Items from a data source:
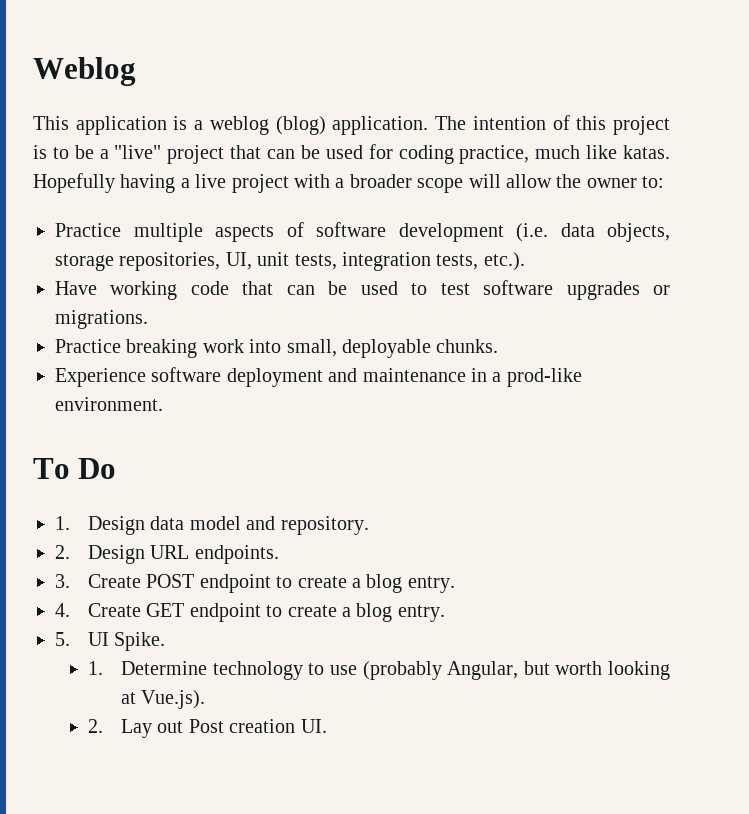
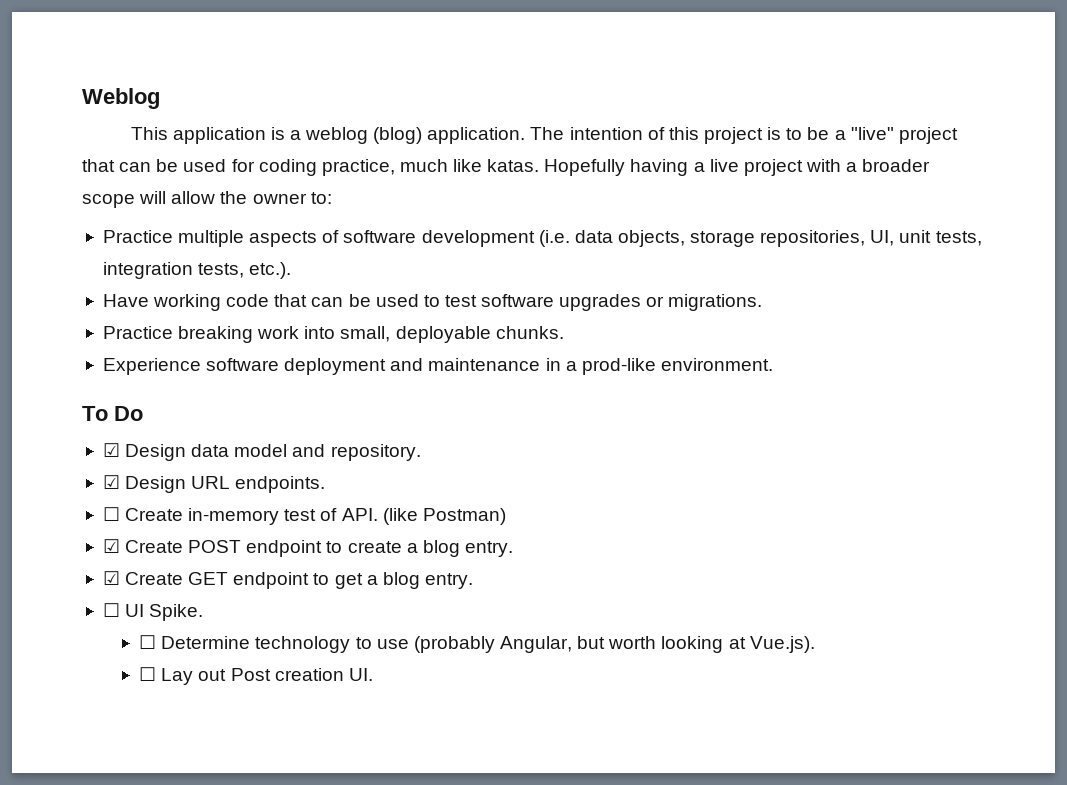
[55,516,70,530] 1. -> [102,443,120,457] ☑
[55,545,70,559] 2. -> [102,475,120,489] ☑
[55,574,70,588] 3. -> [102,507,506,525] [102,539,120,553] ☐ Create in-memory test of API. (like Postman) // ☑
[55,603,70,617] 4. -> [102,571,120,585] ☑
[287,603,445,622] [55,632,70,646] create a blog entry. // 5. -> [334,572,473,589] [102,603,120,617] get a blog entry. // ☐
[88,661,104,675] 1. -> [139,635,157,649] ☐
[88,719,104,733] 2. -> [139,667,157,681] ☐

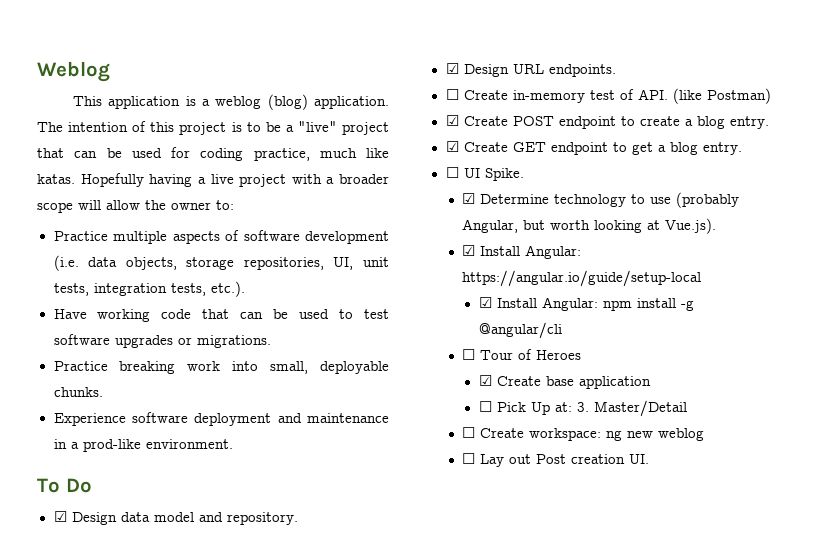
[139,635,157,649] ☐ -> [462,193,476,204] ☑
(815, 644) none -> [462,245,582,259] [462,270,702,287] [478,297,694,311] [478,322,562,339] [462,349,582,360] [478,375,651,389] [478,400,687,417] [462,427,705,441] // ☑ Install Angular: https://angular.io/guide/setup-local // ☑ Install Angular: npm install -g @angular/cli // ☐ Tour of Heroes // ☑ Create base application // ☐ Pick Up at: 3. Master/Detail // ☐ Create workspace: ng new weblog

→ ASSIGNED TASK
Reproduce every record word for word. The copy must contain no pictures.

→ REPLY TO THE EXERCISE
[55,516,70,530] 1. -> [102,443,120,457] ☑
[55,545,70,559] 2. -> [102,475,120,489] ☑
[55,574,70,588] 3. -> [102,507,506,525] [102,539,120,553] ☐ Create in-memory test of API. (like Postman) // ☑
[55,603,70,617] 4. -> [102,571,120,585] ☑
[287,603,445,622] [55,632,70,646] create a blog entry. // 5. -> [334,572,473,589] [102,603,120,617] get a blog entry. // ☐
[88,661,104,675] 1. -> [139,635,157,649] ☐
[88,719,104,733] 2. -> [139,667,157,681] ☐

[139,635,157,649] ☐ -> [462,193,476,204] ☑
(815, 644) none -> [462,245,582,259] [462,270,702,287] [478,297,694,311] [478,322,562,339] [462,349,582,360] [478,375,651,389] [478,400,687,417] [462,427,705,441] // ☑ Install Angular: https://angular.io/guide/setup-local // ☑ Install Angular: npm install -g @angular/cli // ☐ Tour of Heroes // ☑ Create base application // ☐ Pick Up at: 3. Master/Detail // ☐ Create workspace: ng new weblog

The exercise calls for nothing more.